EXERCISE GOAL:
Pull every line containing "found" out of the material below.

GIVEN DATA:
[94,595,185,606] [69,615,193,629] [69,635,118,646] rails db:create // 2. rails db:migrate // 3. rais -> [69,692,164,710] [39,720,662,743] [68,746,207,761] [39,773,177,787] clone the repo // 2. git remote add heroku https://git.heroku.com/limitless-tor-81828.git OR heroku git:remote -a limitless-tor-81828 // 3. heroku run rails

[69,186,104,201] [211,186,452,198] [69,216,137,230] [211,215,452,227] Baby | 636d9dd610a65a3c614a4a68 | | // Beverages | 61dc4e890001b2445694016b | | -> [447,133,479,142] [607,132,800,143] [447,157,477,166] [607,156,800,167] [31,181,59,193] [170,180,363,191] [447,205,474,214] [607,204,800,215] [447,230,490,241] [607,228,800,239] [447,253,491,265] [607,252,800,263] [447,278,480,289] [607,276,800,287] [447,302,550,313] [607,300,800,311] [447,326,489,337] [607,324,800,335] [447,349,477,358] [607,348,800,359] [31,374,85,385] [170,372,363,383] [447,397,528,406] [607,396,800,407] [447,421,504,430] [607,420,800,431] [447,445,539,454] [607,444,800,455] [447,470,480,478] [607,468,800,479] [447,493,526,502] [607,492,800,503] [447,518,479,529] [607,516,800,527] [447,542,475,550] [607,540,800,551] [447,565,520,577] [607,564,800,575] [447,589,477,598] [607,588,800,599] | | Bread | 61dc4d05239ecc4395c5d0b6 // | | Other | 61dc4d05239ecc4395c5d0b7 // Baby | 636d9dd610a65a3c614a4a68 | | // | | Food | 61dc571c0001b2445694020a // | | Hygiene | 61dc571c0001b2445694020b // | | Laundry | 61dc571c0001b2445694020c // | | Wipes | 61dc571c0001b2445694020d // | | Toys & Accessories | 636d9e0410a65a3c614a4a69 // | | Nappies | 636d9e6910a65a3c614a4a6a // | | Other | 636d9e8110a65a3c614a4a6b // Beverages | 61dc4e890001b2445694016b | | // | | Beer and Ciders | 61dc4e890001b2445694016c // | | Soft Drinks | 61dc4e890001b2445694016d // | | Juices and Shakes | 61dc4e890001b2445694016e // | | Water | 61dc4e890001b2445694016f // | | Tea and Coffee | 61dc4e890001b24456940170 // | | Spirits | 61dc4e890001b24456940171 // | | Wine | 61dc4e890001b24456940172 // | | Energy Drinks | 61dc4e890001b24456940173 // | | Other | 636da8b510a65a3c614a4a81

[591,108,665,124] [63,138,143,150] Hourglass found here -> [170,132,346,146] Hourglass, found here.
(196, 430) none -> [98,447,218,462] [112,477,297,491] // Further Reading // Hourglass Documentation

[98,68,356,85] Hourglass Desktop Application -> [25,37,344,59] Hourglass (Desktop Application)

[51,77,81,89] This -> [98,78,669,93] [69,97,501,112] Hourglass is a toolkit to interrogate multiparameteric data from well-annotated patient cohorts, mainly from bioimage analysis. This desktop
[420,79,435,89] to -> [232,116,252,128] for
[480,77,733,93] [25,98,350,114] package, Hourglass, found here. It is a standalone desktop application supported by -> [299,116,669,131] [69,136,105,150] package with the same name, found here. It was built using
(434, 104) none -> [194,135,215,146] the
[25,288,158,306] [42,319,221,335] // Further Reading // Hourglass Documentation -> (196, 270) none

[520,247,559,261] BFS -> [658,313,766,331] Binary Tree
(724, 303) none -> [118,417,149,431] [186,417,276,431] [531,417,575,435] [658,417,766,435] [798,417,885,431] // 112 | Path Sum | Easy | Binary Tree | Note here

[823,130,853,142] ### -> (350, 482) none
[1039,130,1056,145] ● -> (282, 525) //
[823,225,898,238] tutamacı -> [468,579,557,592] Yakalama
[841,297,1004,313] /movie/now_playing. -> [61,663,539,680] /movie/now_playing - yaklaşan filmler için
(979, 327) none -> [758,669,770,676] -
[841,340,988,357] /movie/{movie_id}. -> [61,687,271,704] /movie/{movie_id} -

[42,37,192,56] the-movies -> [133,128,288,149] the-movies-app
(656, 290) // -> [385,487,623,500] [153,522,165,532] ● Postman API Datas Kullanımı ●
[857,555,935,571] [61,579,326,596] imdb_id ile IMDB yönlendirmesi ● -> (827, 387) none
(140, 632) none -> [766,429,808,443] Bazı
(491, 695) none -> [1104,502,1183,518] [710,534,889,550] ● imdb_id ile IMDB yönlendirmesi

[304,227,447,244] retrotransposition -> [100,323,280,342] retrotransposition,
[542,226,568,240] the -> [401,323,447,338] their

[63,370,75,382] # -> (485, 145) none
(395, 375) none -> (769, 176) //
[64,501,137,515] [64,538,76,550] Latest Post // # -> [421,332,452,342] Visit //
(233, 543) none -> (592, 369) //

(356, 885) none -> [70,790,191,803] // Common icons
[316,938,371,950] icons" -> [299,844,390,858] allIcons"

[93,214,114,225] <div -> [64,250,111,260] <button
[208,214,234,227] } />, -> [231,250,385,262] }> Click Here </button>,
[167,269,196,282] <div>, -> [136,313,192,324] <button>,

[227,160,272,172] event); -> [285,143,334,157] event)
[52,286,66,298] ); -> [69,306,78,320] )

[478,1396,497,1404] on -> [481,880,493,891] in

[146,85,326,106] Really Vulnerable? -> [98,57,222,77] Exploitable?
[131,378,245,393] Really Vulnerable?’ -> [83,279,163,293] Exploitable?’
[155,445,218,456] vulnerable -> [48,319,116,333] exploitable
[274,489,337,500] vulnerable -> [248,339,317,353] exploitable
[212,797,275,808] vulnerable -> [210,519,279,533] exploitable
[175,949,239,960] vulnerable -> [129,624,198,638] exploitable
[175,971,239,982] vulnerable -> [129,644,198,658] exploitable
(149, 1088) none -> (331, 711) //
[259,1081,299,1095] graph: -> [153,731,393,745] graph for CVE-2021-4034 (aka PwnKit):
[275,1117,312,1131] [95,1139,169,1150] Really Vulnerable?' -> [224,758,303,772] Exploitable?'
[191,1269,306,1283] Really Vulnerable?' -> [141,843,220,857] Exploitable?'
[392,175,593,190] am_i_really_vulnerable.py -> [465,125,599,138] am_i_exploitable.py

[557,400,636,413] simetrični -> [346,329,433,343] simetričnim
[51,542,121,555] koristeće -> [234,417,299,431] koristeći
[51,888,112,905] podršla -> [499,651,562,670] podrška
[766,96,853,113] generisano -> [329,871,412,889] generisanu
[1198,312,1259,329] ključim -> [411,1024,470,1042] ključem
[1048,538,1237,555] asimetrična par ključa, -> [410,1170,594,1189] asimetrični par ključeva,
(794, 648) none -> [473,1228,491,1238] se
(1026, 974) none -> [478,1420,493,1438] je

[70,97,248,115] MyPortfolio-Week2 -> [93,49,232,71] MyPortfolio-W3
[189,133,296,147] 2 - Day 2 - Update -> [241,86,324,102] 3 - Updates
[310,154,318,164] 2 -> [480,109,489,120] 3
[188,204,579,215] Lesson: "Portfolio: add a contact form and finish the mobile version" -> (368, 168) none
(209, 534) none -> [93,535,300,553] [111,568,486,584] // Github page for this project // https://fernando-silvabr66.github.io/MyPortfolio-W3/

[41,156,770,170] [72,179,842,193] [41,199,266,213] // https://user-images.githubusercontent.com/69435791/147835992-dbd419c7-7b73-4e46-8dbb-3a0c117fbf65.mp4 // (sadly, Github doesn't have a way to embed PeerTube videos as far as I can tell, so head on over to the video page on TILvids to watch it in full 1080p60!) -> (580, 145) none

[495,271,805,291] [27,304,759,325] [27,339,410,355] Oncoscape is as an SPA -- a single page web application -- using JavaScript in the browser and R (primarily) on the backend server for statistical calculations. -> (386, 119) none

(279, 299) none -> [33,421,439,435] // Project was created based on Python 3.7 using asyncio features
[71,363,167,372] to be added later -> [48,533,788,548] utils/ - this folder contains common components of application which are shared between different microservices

TASK SOLUTION:
[591,108,665,124] [63,138,143,150] Hourglass found here -> [170,132,346,146] Hourglass, found here.
[480,77,733,93] [25,98,350,114] package, Hourglass, found here. It is a standalone desktop application supported by -> [299,116,669,131] [69,136,105,150] package with the same name, found here. It was built using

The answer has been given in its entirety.